The price differential between steers and unjoined heifers is a useful indication of the current state of the cattle market. The difference, as measured between June 2015 and June 2020 on AuctionsPlus listings, has on average over the past five years sat at ten percent. However at times the price gap has exceeded or been less than this average, as certain market conditions promote considerable price swings.
There are certain market factors and conditions that result in the gap between heifers and steers reducing. The most common is the period of rebuilding the national herd which typically follows a significant or drought-breaking rain event.
Supply is currently at an all-time low, but demand is extremely high for all stock categories as producers look to take advantage of feed and rebuild their operations. We are currently seeing these market conditions play out, with the average price difference being 9pc for the first half of the year, with June currently tracking at 6pc.
Following a request from Beef Central, the AuctionsPlus Market Insights team has investigated data from 2015 to present to showcase previous periods when the price disparity between the genders has reduced.
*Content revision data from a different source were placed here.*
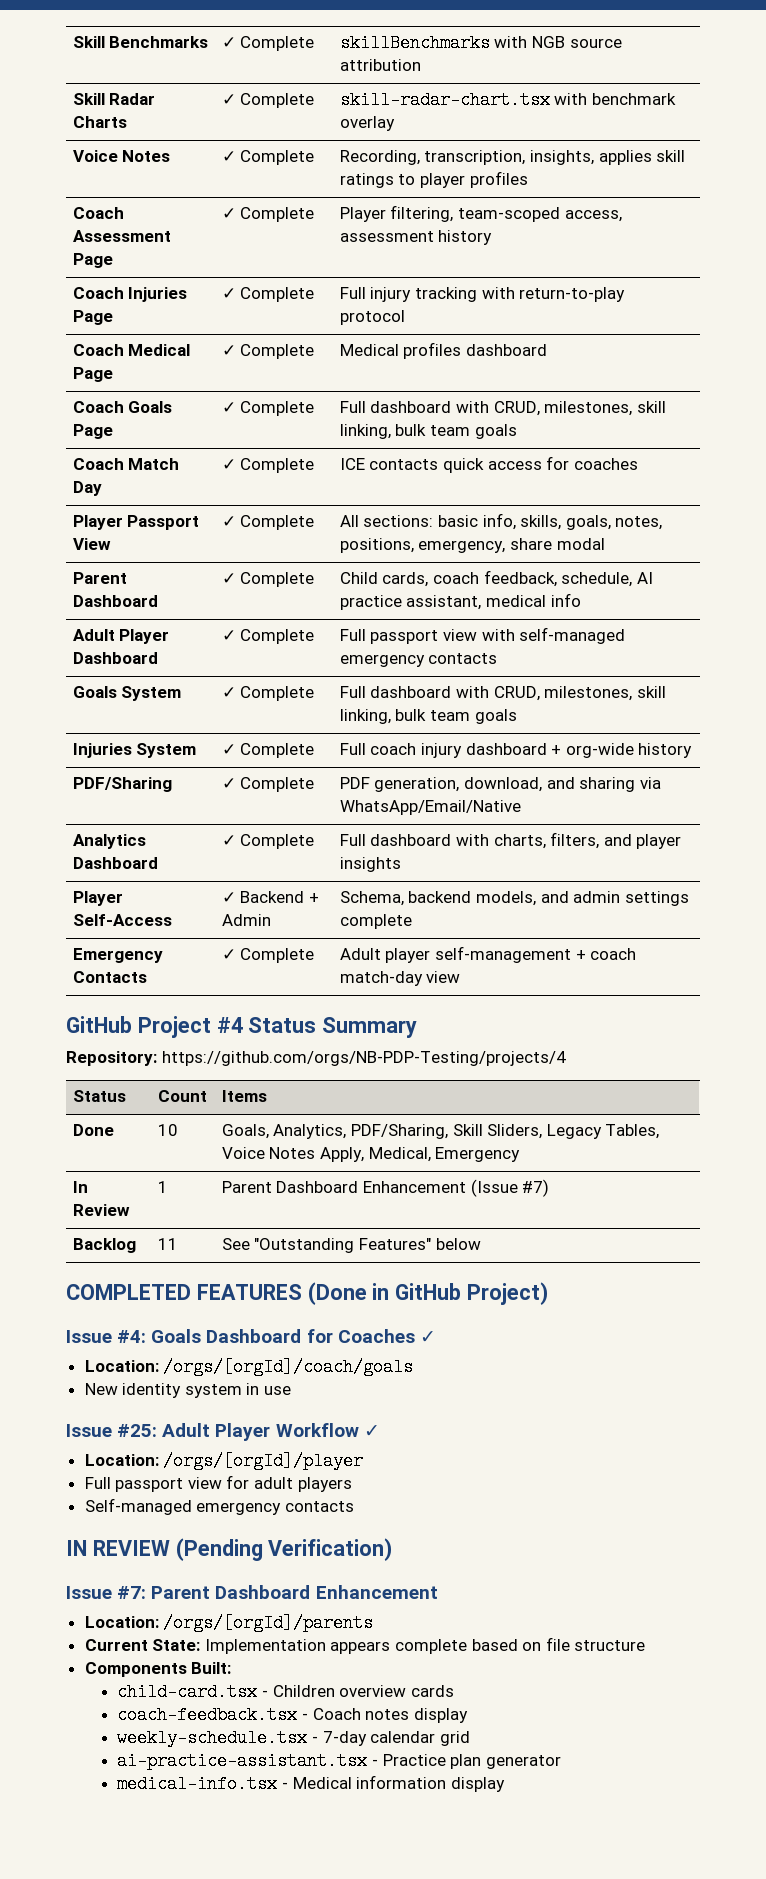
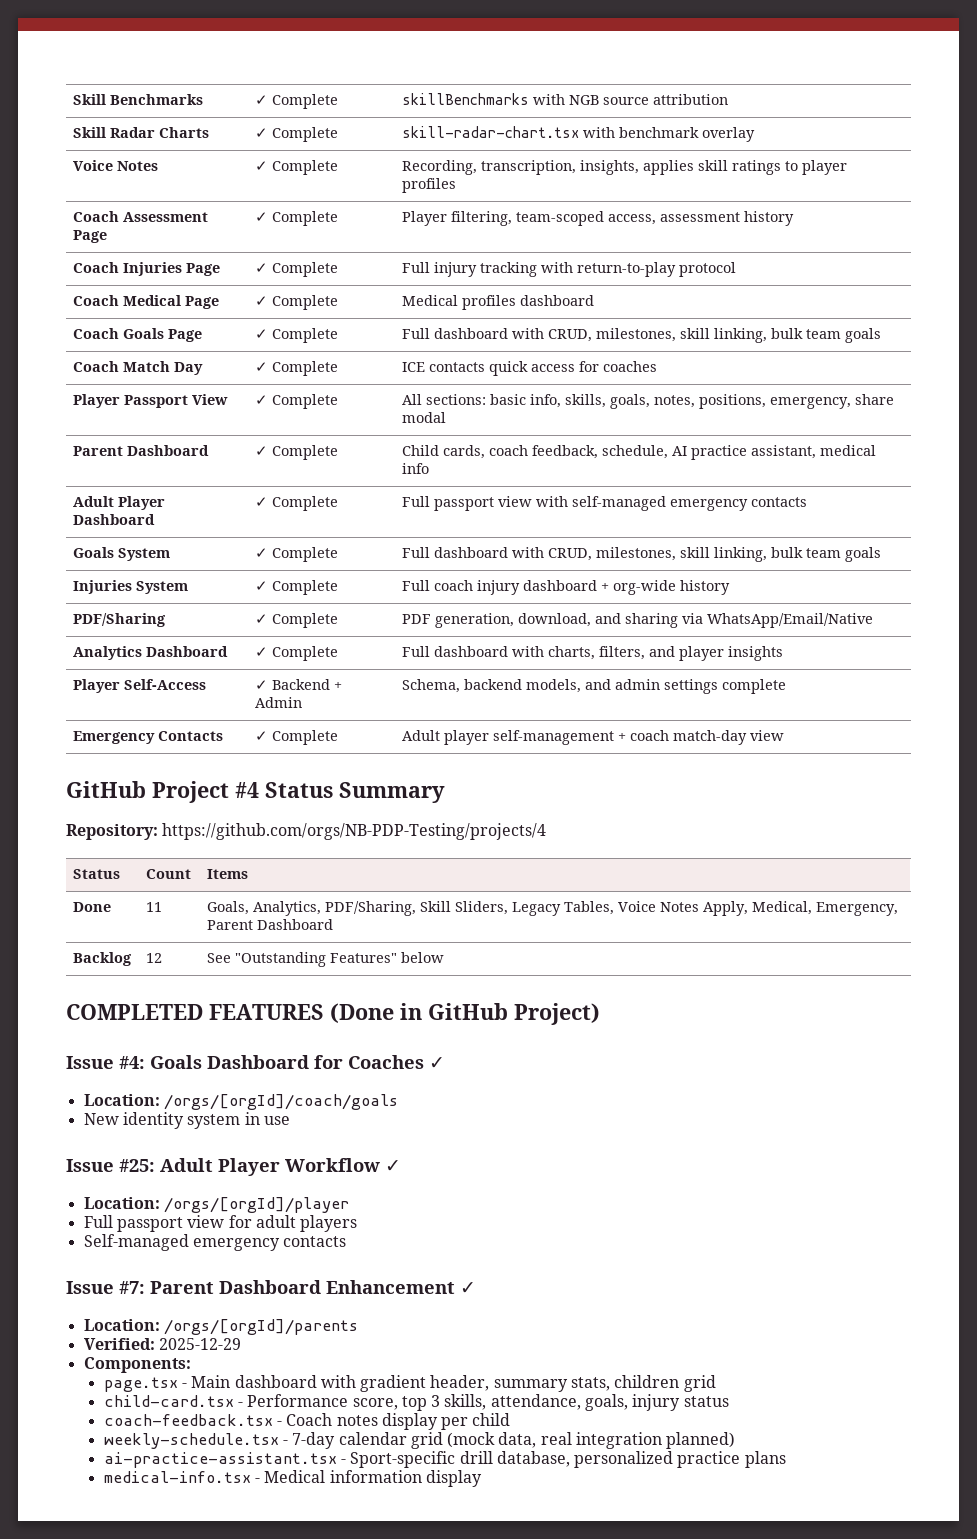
- Done | 10 | Goals, Analytics, PDF/Sharing, Skill Sliders, Legacy Tables, Voice Notes Apply, Medical, Emergency
- In Review | 1 | Parent Dashboard Enhancement (Issue #7)
+ Done | 11 | Goals, Analytics, PDF/Sharing, Skill Sliders, Legacy Tables, Voice Notes Apply, Medical, Emergency, Parent Dashboard
- Backlog | 11 | See "Outstanding Features" below
+ Backlog | 12 | See "Outstanding Features" below
- IN REVIEW (Pending Verification)
- Issue #7: Parent Dashboard Enhancement
+ Issue #7: Parent Dashboard Enhancement ✓
- Current State: Implementation appears complete based on file structure
- Components Built:
- child-card.tsx - Children overview cards
+ Verified: 2025-12-29
+ Components:
+ page.tsx - Main dashboard with gradient header, summary stats, children grid
+ child-card.tsx - Performance score, top 3 skills, attendance, goals, injury status
- coach-feedback.tsx - Coach notes display
+ coach-feedback.tsx - Coach notes display per child
- weekly-schedule.tsx - 7-day calendar grid
- ai-practice-assistant.tsx - Practice plan generator
+ weekly-schedule.tsx - 7-day calendar grid (mock data, real integration planned)
+ ai-practice-assistant.tsx - Sport-specific drill database, personalized practice plans

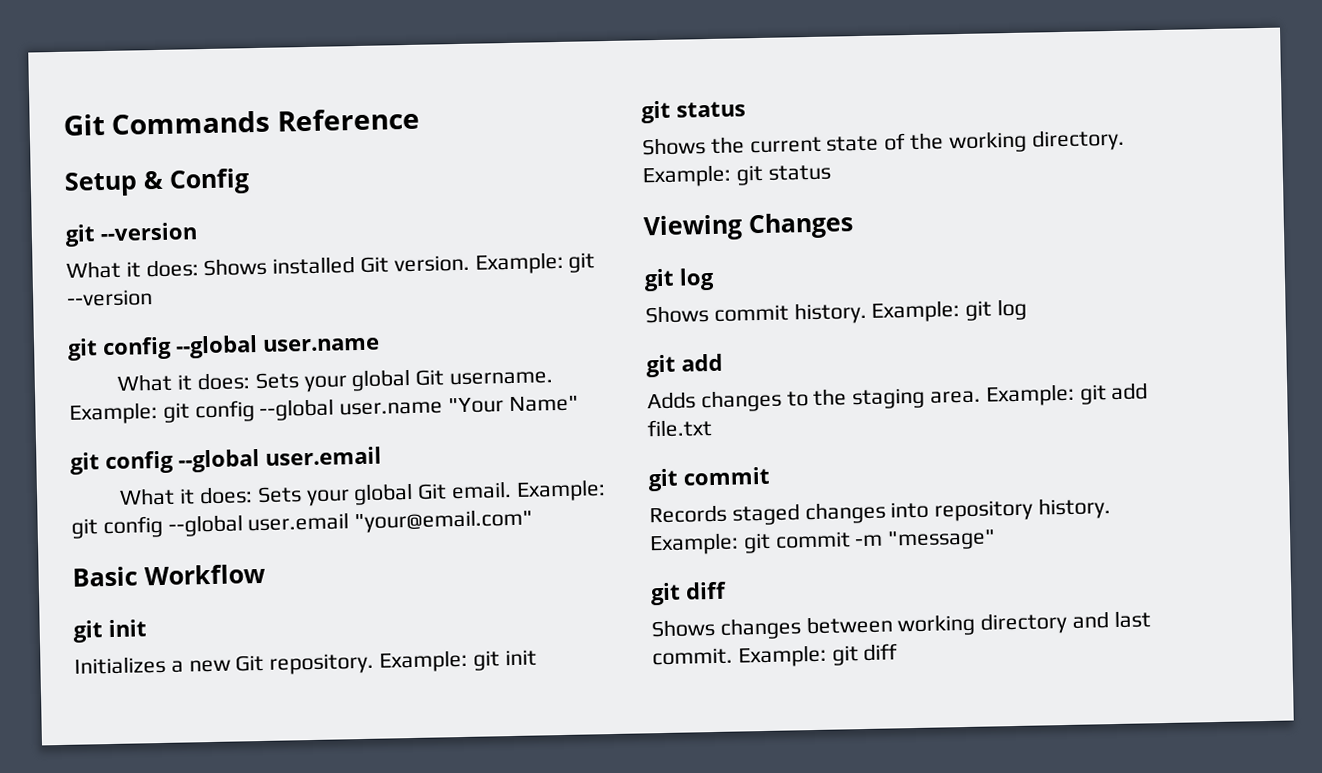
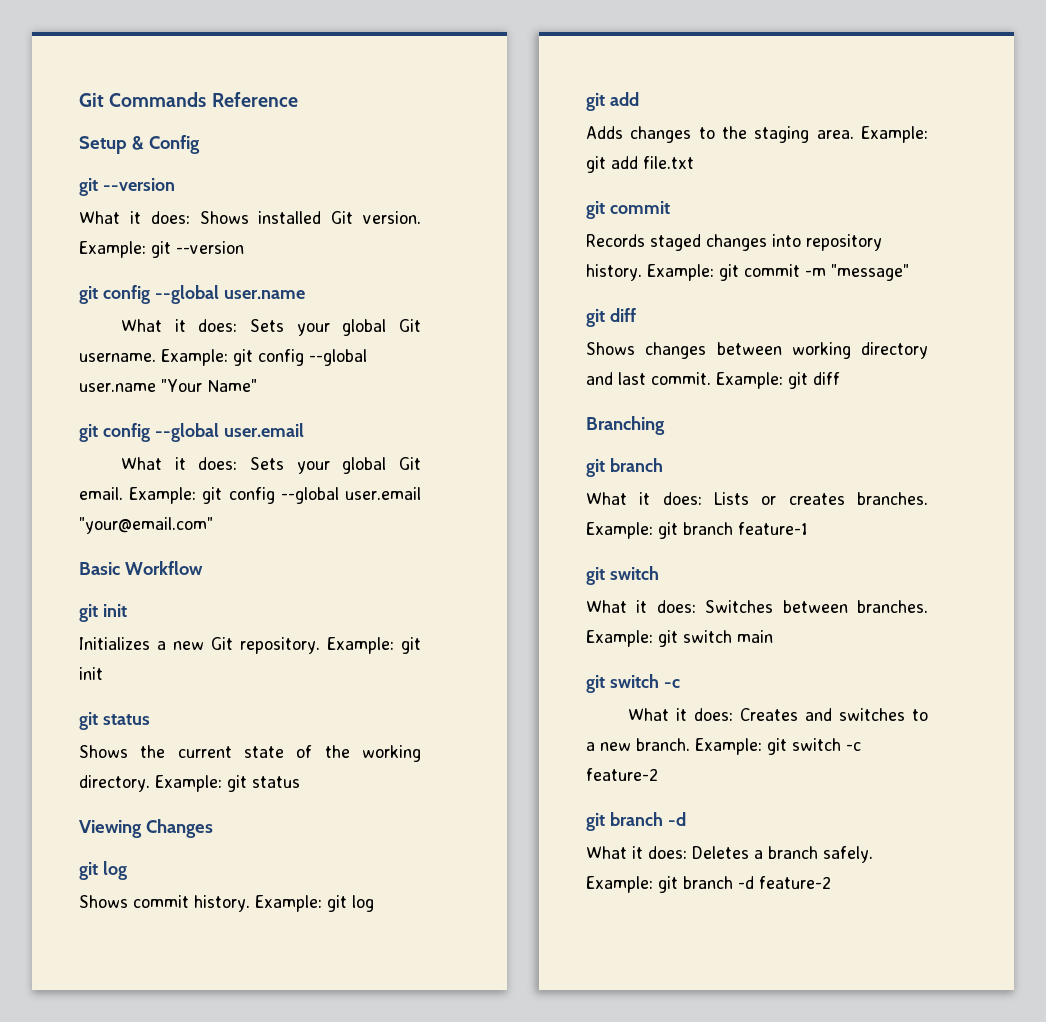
+ Branching
+ git branch
+ What it does: Lists or creates branches. Example: git branch feature-1
+ git switch
+ What it does: Switches between branches. Example: git switch main
+ git switch -c
+ What it does: Creates and switches to a new branch. Example: git switch -c feature-2
+ git branch -d
+ What it does: Deletes a branch safely. Example: git branch -d feature-2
AuctionsPlus monthly cattle listings have been used to illustrate the effect of supply on prices and the price gap.
Generally speaking, steers trade at a considerable premium over heifers. This is due primarily to feedlots being willing to pay more for feeder weight steers, as they have the capacity to reach slaughter weights faster than heifers. Steers require less feed and time to reach slaughter weights and will ultimately increase feedlot profitability allowing for the overall efficiency of the program to increase. As it costs more to feed heifers, the initial outlay price is typically significantly less.
Processors will also typically pay a little more for fed steers over equivalent liveweight heifers, due to variance in meat yield.
The last period when heifers and steers were similar in price was during 2016 and 2017. The price gap averaged 6pc for this period, and in May 2017 the gap reached zero. This was a herd rebuilding phase after a period of prolonged drought.
Strong rainfall in the Autumn of 2016 resulted in a surge of AuctionsPlus listings as demand to rebuild was strong. Prices for steers and heifers became similar, as producers looked to pay premiums for potential breeding cattle. The period from 2018 through to late last year saw the gap widen again, averaging 14pc as listings fell, prices eased, and the drought sustained.
Currently, we are observing similar conditions to 2016/17, with the key difference being the larger listings experienced at present. The start of 2020 has seen widespread consistent rain across eastern Australia, stimulating the market to surge. AuctionsPlus listings have increased by more than 100pc and prices have skyrocketed as producers look to fill empty paddocks.
Price gap narrows
The price gap between steers and heifers during the start of 2020 has again reduced, as the value of all beef articles have risen. As shown in figure 2, February and March exceeded the 10pc average, but this can be explained in the enormous numbers of cattle listed on the platform. In March alone, 107,311 head of cattle were listed, setting a new AuctionsPlus monthly listings record. Much of the listings were breeders. as sellers looked to take advantage of a rapidly rising market, the over-supply of breeders caused the price disparity to ease.
Looking forward, it’s anticipated that we will continue to observe a reduction in the price gap as the herd rebuild and producer restocking continues.
As the uncertainty of COVID-19 begins to dissipate and more importantly a large portion of the Eastern States continues to receive rain, the question remains as to how small will the price gap be? Will it head back to zero like in 2017, or could it even fall into the negatives where heifers trade at a premium over steers?